--- START ---
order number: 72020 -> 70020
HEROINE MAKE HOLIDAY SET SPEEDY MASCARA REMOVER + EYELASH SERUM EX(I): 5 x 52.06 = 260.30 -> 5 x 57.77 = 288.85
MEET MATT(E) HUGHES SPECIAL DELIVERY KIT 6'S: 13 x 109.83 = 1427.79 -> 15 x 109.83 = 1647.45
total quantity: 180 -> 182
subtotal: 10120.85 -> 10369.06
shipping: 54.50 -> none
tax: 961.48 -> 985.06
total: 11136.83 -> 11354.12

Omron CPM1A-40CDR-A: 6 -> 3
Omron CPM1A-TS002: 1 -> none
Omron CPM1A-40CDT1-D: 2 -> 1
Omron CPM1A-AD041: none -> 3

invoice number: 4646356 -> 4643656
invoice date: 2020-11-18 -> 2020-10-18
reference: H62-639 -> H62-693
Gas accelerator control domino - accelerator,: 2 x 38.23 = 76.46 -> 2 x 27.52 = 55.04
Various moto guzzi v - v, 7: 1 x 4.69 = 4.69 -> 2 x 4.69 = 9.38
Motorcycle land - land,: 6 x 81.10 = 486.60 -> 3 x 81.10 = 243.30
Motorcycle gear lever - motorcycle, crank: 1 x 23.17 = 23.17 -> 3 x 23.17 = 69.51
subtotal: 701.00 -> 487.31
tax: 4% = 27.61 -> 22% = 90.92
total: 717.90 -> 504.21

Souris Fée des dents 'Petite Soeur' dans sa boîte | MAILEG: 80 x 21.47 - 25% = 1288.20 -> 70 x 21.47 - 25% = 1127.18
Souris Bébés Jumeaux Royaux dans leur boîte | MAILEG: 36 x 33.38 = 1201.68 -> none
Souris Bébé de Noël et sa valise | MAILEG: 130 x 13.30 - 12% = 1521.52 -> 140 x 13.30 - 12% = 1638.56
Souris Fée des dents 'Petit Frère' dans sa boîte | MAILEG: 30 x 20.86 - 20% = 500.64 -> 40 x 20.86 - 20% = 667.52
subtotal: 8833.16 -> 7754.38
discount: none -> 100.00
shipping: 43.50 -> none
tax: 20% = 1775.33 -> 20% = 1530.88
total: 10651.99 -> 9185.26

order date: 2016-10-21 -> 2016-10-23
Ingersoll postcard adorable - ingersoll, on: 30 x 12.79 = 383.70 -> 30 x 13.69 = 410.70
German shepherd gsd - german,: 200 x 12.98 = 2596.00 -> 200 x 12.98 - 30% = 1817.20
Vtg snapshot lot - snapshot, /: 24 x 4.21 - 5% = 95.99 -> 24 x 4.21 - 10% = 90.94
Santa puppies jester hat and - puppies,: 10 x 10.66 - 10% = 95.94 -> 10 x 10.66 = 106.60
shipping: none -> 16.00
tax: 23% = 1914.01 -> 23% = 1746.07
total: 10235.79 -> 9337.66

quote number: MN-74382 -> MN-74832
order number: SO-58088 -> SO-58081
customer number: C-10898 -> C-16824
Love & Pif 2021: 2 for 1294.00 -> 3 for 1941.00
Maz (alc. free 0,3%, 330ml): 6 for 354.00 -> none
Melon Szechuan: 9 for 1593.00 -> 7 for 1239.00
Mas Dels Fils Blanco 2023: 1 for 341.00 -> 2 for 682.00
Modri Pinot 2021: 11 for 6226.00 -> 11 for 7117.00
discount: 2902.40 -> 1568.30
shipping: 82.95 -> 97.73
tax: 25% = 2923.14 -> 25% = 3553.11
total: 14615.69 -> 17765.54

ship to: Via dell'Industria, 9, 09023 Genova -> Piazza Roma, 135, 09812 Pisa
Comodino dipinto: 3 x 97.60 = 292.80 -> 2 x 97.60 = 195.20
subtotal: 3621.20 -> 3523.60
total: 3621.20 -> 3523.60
--- END ---
WORK REQUEST.
Among the records above, find the lines where the word "MAILEG" appears and copy them.

EXPECTED ANSWER.
Souris Fée des dents 'Petite Soeur' dans sa boîte | MAILEG: 80 x 21.47 - 25% = 1288.20 -> 70 x 21.47 - 25% = 1127.18
Souris Bébés Jumeaux Royaux dans leur boîte | MAILEG: 36 x 33.38 = 1201.68 -> none
Souris Bébé de Noël et sa valise | MAILEG: 130 x 13.30 - 12% = 1521.52 -> 140 x 13.30 - 12% = 1638.56
Souris Fée des dents 'Petit Frère' dans sa boîte | MAILEG: 30 x 20.86 - 20% = 500.64 -> 40 x 20.86 - 20% = 667.52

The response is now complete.